GAME CHANGER
DYSTOPIAN SURVIVAL THRILLER SQUID GAME TOOK THE PLANET BY STORM, BECOMING NETFLIX’S MOST WATCHED SHOW EVER. AHEAD OF THE BLOOD-SOAKED SECOND SEASON, THOSE RESPONSIBLE TELL US WE AIN’T SEEN NOTHIN’ YET
WORDS TOM ELLEN
IF you thought taking part in Squid Game looked stressful, wait until you hear about making it. “I lost six teeth due to [stress] during the first season,” says the show’s creator, Hwang Donghyuk. “Actually, it was probably more than six,” he reflects, surprisingly matter-of-factly. “It was very tough. But I tried to ignore the pain and stick it out. I tried to keep going.”
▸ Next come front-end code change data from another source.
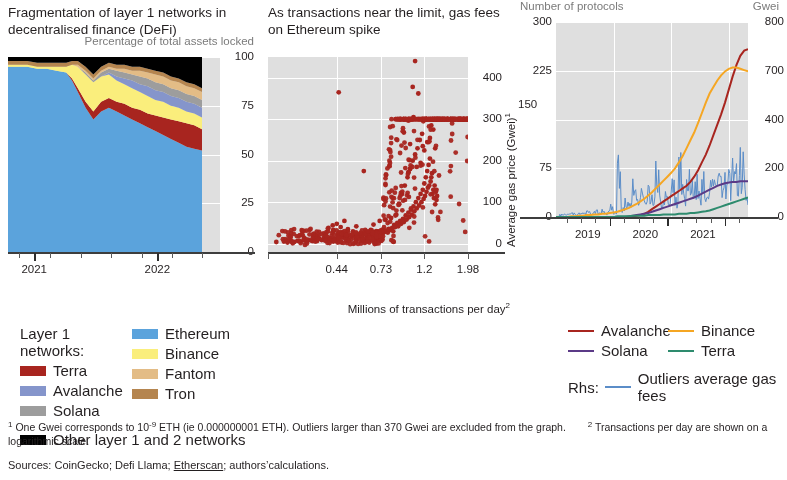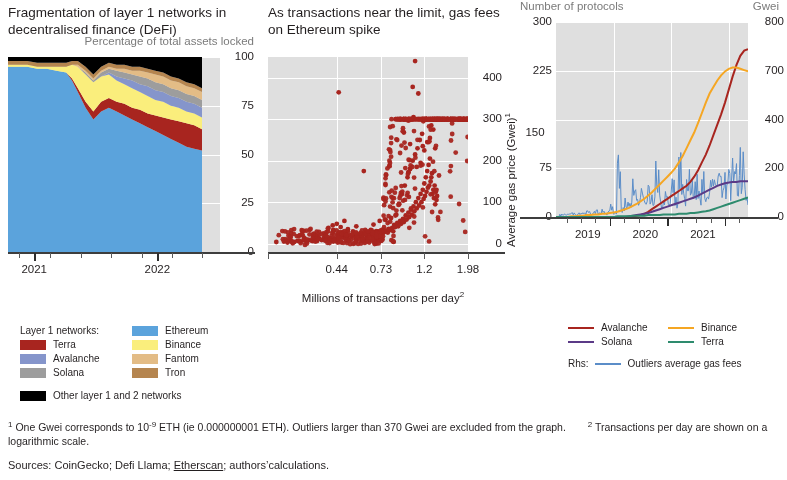--- a/index.html
+++ b/index.html
@@ -93,21 +93,21 @@
   .xlabel-c {
     position: absolute;
     font-size: 11.5px;
     color: #231f20;
     text-align: center;
     width: 100%;
   }
   sup { font-size: 8px; vertical-align: super; line-height: 0; }
 
   
-  .legend { font-size: 10px; color: #231f20; }
+  .legend { font-size: 15px; color: #231f20; }
   .legend-head { margin-bottom: 3px; }
   .lg-row { display: flex; align-items: center; margin-bottom: 3px; }
   .swatch {
     width: 26px; height: 10px; display: inline-block; margin-right: 7px;
     flex: 0 0 auto;
   }
   .lineswatch {
     width: 26px; height: 0; border-top: 2.5px solid #000;
     display: inline-block; margin-right: 7px; flex: 0 0 auto;
   }
@@ -1014,21 +1014,21 @@
           <div class="tickmark" style="left: 118.952px; top: 202px; height: 6px;"></div>
           <div class="xtick-label" style="left: 96.9516px; top: 212px; width: 44px;">0.73</div>
           <div class="tickmark" style="left: 162.313px; top: 202px; height: 6px;"></div>
           <div class="xtick-label" style="left: 140.313px; top: 212px; width: 44px;">1.2</div>
           <div class="tickmark" style="left: 206px; top: 202px; height: 6px;"></div>
           <div class="xtick-label" style="left: 184px; top: 212px; width: 44px;">1.98</div>
         </div>
       <div class="ylabel-rot" style="left:243px; top:196px;"><span>Average gas price (Gwei)</span><sup>1</sup></div>
     </div>
 
-    <div class="xlabel-c" style="top:292px; left:-6px;"><span>Millions of transactions per day</span><sup>2</sup></div>
+    <div class="xlabel-c" style="top:303px; left:-6px;text-align:right;"><span>Millions of transactions per day</span><sup>2</sup></div>
   </div>
 
   <div class="panel panel-3">
     <div class="axis-unit-row">
       <span class="axis-unit-left" style="left:4px;">Number of protocols</span>
       <span class="axis-unit-right">Gwei</span>
     </div>
 
     <div class="plotwrap" style="height:215px;">
       <div class="plotarea" id="p3-area" style="left:40px; top:6px; width:192px; height:195px;">
@@ -1044,21 +1044,21 @@
       <svg id="p3-svg" style="position:absolute; left:40px; top:6px;" width="192" height="195">
           <path d="M0.0,195.0 L1.0,195.0 L1.9,195.0 L2.9,195.0 L3.8,192.3 L4.8,194.1 L5.8,192.0 L6.7,193.2 L7.7,193.0 L8.6,191.9 L9.6,192.8 L10.6,193.2 L11.5,192.1 L12.5,192.3 L13.4,192.0 L14.4,192.2 L15.4,191.0 L16.3,190.6 L17.3,193.1 L18.2,190.9 L19.2,192.5 L20.2,193.2 L21.1,193.5 L22.1,191.9 L23.0,190.8 L24.0,192.6 L25.0,191.2 L25.9,192.0 L26.9,190.7 L27.8,191.8 L28.8,190.8 L29.8,192.8 L30.7,188.9 L31.7,188.9 L32.6,190.5 L33.6,189.5 L34.6,192.3 L35.5,193.1 L36.5,191.7 L37.4,191.3 L38.4,189.3 L39.4,191.6 L40.3,188.1 L41.3,187.8 L42.2,192.7 L43.2,191.0 L44.2,190.9 L45.1,192.0 L46.1,187.2 L47.0,190.4 L48.0,189.2 L49.0,191.6 L49.9,191.3 L50.9,193.1 L51.8,190.5 L52.8,189.1 L53.8,188.5 L54.7,182.1 L55.7,188.2 L56.6,184.7 L57.6,192.2 L58.6,192.1 L59.5,190.1 L60.5,192.1 L61.4,141.2 L62.4,132.9 L63.4,166.4 L64.3,149.7 L65.3,189.5 L66.2,190.5 L67.2,185.6 L68.2,189.0 L69.1,176.0 L70.1,185.3 L71.0,185.9 L72.0,180.1 L73.0,184.4 L73.9,181.3 L74.9,185.4 L75.8,180.2 L76.8,156.8 L77.8,173.4 L78.7,169.1 L79.7,167.7 L80.6,178.3 L81.6,177.4 L82.6,183.3 L83.5,180.6 L84.5,175.4 L85.4,166.4 L86.4,171.1 L87.4,175.5 L88.3,178.8 L89.3,181.5 L90.2,182.3 L91.2,179.4 L92.2,163.2 L93.1,164.5 L94.1,182.1 L95.0,179.8 L96.0,172.7 L97.0,183.5 L97.9,182.9 L98.9,174.9 L99.8,139.0 L100.8,164.5 L101.8,170.5 L102.7,147.8 L103.7,173.1 L104.6,179.8 L105.6,186.5 L106.6,185.8 L107.5,179.1 L108.5,183.0 L109.4,169.5 L110.4,175.3 L111.4,174.5 L112.3,182.2 L113.3,183.3 L114.2,181.6 L115.2,170.0 L116.2,156.7 L117.1,170.7 L118.1,157.9 L119.0,183.5 L120.0,175.2 L121.0,186.2 L121.9,181.7 L122.9,135.0 L123.8,166.8 L124.8,130.5 L125.8,172.5 L126.7,162.4 L127.7,171.2 L128.6,176.5 L129.6,184.1 L130.6,157.5 L131.5,168.7 L132.5,168.7 L133.4,147.4 L134.4,173.2 L135.4,171.1 L136.3,158.6 L137.3,176.6 L138.2,174.7 L139.2,159.7 L140.2,177.6 L141.1,152.2 L142.1,176.5 L143.0,169.1 L144.0,176.5 L145.0,183.2 L145.9,157.4 L146.9,171.2 L147.8,149.5 L148.8,176.5 L149.8,179.7 L150.7,175.8 L151.7,175.0 L152.6,177.1 L153.6,170.4 L154.6,158.3 L155.5,165.0 L156.5,157.2 L157.4,164.1 L158.4,157.8 L159.4,162.9 L160.3,163.8 L161.3,162.9 L162.2,154.0 L163.2,151.2 L164.2,154.7 L165.1,154.4 L166.1,175.6 L167.0,168.7 L168.0,165.8 L169.0,150.4 L169.9,177.0 L170.9,162.2 L171.8,162.0 L172.8,147.4 L173.8,151.4 L174.7,178.6 L175.7,155.0 L176.6,136.0 L177.6,161.0 L178.6,149.6 L179.5,151.9 L180.5,141.6 L181.4,173.5 L182.4,174.2 L183.4,153.4 L184.3,125.4 L185.3,171.7 L186.2,165.4 L187.2,129.8 L188.2,152.9 L189.1,167.6 L190.1,178.4 L191.0,175.2 L192.0,183.0" fill="none" stroke="#5b8dc8" stroke-width="1"></path>
           <path d="M0.0,195.0 L3.8,195.0 L7.7,195.0 L11.5,195.0 L15.4,195.0 L19.2,195.0 L23.0,195.0 L26.9,195.0 L30.7,195.0 L34.6,195.0 L38.4,195.0 L42.2,195.0 L46.1,195.0 L49.9,195.0 L53.8,195.0 L57.6,195.0 L61.4,195.0 L65.3,195.0 L69.1,195.0 L73.0,195.0 L76.8,194.3 L80.6,193.7 L84.5,193.1 L88.3,191.8 L92.2,189.8 L96.0,187.2 L99.8,184.6 L103.7,182.0 L107.5,179.4 L111.4,176.8 L115.2,174.2 L119.0,171.6 L122.9,169.0 L126.7,166.4 L130.6,163.8 L134.4,159.9 L138.2,154.7 L142.1,148.2 L145.9,140.4 L149.8,132.6 L153.6,123.5 L157.4,113.1 L161.3,102.7 L165.1,92.3 L169.0,80.6 L172.8,67.6 L176.6,54.6 L180.5,42.9 L184.3,33.8 L188.2,28.6 L192.0,27.3" fill="none" stroke="#a8251f" stroke-width="2"></path>
           <path d="M0.0,195.0 L3.8,195.0 L7.7,195.0 L11.5,195.0 L15.4,194.3 L19.2,194.3 L23.0,193.7 L26.9,193.7 L30.7,193.1 L34.6,193.1 L38.4,192.4 L42.2,192.4 L46.1,191.8 L49.9,191.8 L53.8,191.1 L57.6,190.4 L61.4,189.8 L65.3,188.5 L69.1,187.2 L73.0,185.9 L76.8,183.9 L80.6,182.0 L84.5,179.4 L88.3,176.8 L92.2,173.6 L96.0,170.3 L99.8,166.4 L103.7,162.5 L107.5,158.6 L111.4,154.7 L115.2,150.8 L119.0,146.3 L122.9,140.4 L126.7,133.9 L130.6,126.1 L134.4,118.3 L138.2,110.5 L142.1,100.8 L145.9,91.0 L149.8,80.6 L153.6,71.5 L157.4,65.0 L161.3,58.5 L165.1,53.3 L169.0,49.4 L172.8,46.8 L176.6,45.5 L180.5,45.5 L184.3,46.8 L188.2,48.1 L192.0,49.4" fill="none" stroke="#f5a623" stroke-width="2"></path>
           <path d="M0.0,195.0 L3.8,195.0 L7.7,195.0 L11.5,195.0 L15.4,195.0 L19.2,195.0 L23.0,195.0 L26.9,195.0 L30.7,195.0 L34.6,195.0 L38.4,195.0 L42.2,195.0 L46.1,195.0 L49.9,195.0 L53.8,195.0 L57.6,195.0 L61.4,195.0 L65.3,195.0 L69.1,195.0 L73.0,194.3 L76.8,193.7 L80.6,193.1 L84.5,192.4 L88.3,191.8 L92.2,191.1 L96.0,189.8 L99.8,188.5 L103.7,187.2 L107.5,185.9 L111.4,184.6 L115.2,183.3 L119.0,182.0 L122.9,180.7 L126.7,179.4 L130.6,178.1 L134.4,176.8 L138.2,175.5 L142.1,173.6 L145.9,171.6 L149.8,169.7 L153.6,167.7 L157.4,165.8 L161.3,163.8 L165.1,162.5 L169.0,161.2 L172.8,160.6 L176.6,159.9 L180.5,159.9 L184.3,159.3 L188.2,159.3 L192.0,159.3" fill="none" stroke="#5b3a87" stroke-width="2"></path>
           <path d="M0.0,195.0 L3.8,195.0 L7.7,195.0 L11.5,195.0 L15.4,195.0 L19.2,195.0 L23.0,195.0 L26.9,195.0 L30.7,195.0 L34.6,195.0 L38.4,195.0 L42.2,195.0 L46.1,195.0 L49.9,195.0 L53.8,195.0 L57.6,195.0 L61.4,194.3 L65.3,194.3 L69.1,194.3 L73.0,194.3 L76.8,193.7 L80.6,193.7 L84.5,193.7 L88.3,193.7 L92.2,193.1 L96.0,193.1 L99.8,193.1 L103.7,193.1 L107.5,192.4 L111.4,192.4 L115.2,192.4 L119.0,192.4 L122.9,191.8 L126.7,191.8 L130.6,191.8 L134.4,191.1 L138.2,191.1 L142.1,190.4 L145.9,189.8 L149.8,189.2 L153.6,188.5 L157.4,187.2 L161.3,185.9 L165.1,184.6 L169.0,183.3 L172.8,182.0 L176.6,180.7 L180.5,179.4 L184.3,178.1 L188.2,176.8 L192.0,175.5" fill="none" stroke="#2e8b6e" stroke-width="2"></path>
         </svg>
       <div id="p3-yticks">
           <div class="ytick left" style="left: 2px; width: 34px; text-align: right; top: 195px;">0</div>
           <div class="ytick left" style="left: 2px; width: 34px; text-align: right; top: 146.25px;">75</div>
-          <div class="ytick left" style="left: 2px; width: 34px; text-align: center; top: 111px;">150</div>
+          <div class="ytick left" style="left: 2px; width: 34px; text-align: left; top: 83px;">150</div>
           <div class="ytick left" style="left: 2px; width: 34px; text-align: right; top: 48.75px;">225</div>
           <div class="ytick left" style="left: 2px; width: 34px; text-align: right; top: 0px;">300</div>
           <div class="ytick" style="left: 236px; width: 32px; text-align: right; top: 195px;">0</div>
           <div class="ytick" style="left: 236px; width: 32px; text-align: right; top: 146.25px;">200</div>
           <div class="ytick" style="left: 236px; width: 32px; text-align: right; top: 97.5px;">400</div>
           <div class="ytick" style="left: 236px; width: 32px; text-align: right; top: 48.75px;">700</div>
           <div class="ytick" style="left: 236px; width: 32px; text-align: right; top: 0px;">800</div>
         </div>
       <div class="baseline" style="left:4px; top:201px; width:258px;"></div>
       <div id="p3-xticks">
He succeeded, and the result was not only a hefty dental bill, but one of the biggest, wildest TV shows of the century. Landing on Netflix back in September 2021, Squid Game tracked the (mis)fortunes of debt-addled South Korean chauffeur Seong Gi-hun (Lee Jung-jae), who is coerced into a secret series of deadly playground games, hoping to win a whopping cash prize. The series set out its bombastic stall in the very first episode, when what appears to be an innocent spin on Grandmother’s Footsteps spirals into a bloodbath, complete with a giant, mechanised doll machine-gunning anyone in its eyeline.
The inventively gory action —combined with a sinuous plot and some highly snazzy jumpsuits —banked celebrity fans from LeBron James to Tom Holland to Liam Gallagher (“It’s not rite [sic] in the head,” was Gallagher’s succinct summary of the series on Twitter), and notched a frankly ludicrous 1.65 billion worldwide viewing hours in its first four weeks, becoming Netflix’s most watched show ever.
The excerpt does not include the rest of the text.